There are,she adds, ten questions no woman should ever ask her man :
"Would you love me if I were fat and ugly ?" "Why do you love me ?",etc.

(She neglects the really big one : " Do these pants make my butt look fat ? ")

Speaking of questions, how does one explain a green baby ?

Mallow, Ireland : Bridget O’Leary, whom the Weekly World News describes as an attractive 26 year old barmaid , says her baby was born green because she was raped by a leprechaun.

Ms O’Leary is quoted as saying : " He got me drunk and slipped me his little green shamrock. "

There: you see ? Communication is everything in a relationship !

One wonders what this Iowa man was trying to communicate…

Spencer, Iowa: A 55 year old man walked into a Subway sandwich shop,wearing a ski mask . Nothing but a ski mask !

The woman behind the counter was understandably delighted when her boyfriend came in to pay her a surprise visit. The man in the ski mask did not seem pleased at all.

He fled the shop and sped away in a pickup truck – the police in hot pursuit.
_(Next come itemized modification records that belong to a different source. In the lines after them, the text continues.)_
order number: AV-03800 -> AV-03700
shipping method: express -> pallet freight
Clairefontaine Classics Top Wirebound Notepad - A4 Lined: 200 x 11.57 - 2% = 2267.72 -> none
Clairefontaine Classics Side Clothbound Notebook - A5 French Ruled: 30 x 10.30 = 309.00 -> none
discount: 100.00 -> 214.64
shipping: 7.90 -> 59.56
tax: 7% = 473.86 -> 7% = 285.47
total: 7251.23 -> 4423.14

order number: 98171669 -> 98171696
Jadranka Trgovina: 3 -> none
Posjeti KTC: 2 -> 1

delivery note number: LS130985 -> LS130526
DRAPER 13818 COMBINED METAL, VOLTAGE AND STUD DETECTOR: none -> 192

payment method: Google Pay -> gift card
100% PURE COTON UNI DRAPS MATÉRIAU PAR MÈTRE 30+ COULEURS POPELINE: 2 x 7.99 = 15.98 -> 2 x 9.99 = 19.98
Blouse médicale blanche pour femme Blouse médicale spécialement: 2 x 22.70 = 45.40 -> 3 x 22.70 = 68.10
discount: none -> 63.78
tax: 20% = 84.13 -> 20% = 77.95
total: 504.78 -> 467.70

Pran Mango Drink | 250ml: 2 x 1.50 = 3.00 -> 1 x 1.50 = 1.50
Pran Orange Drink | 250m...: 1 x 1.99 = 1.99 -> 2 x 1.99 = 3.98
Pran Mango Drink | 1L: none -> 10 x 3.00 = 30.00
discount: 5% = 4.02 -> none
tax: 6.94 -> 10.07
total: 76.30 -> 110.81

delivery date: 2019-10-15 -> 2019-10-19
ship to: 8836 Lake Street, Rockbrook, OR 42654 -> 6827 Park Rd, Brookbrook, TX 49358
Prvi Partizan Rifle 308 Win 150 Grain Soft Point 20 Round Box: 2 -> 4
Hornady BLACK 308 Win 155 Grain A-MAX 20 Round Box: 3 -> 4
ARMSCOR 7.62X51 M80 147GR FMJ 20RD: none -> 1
The nude driver lost control and crashed : injuring himself enough to require hospitalization.

Police doubt the man intended to rob the shop. " I’m not sure what he would have robbed it with ", the Police Chief drawled.

While we are still on the subject of police….

Ocean City, Md : A vacationing Edison,NJ police officer and his male companion were charged with indecent exposure , after people on the sidewalk complained the two men were standing nude in front of their hotel window.

The Edison officer was "posing and flexing" , in order to attract the attention of people on the sidewalk , according to Ocean City authorities , and his companion is said to have exposed himself for a brief period of time.

Hmmm…. Two nude men in a hotel room .Do you suppose they were hunting for that sandwich shop guy from Iowa ?

Were they, perhaps… under covers ?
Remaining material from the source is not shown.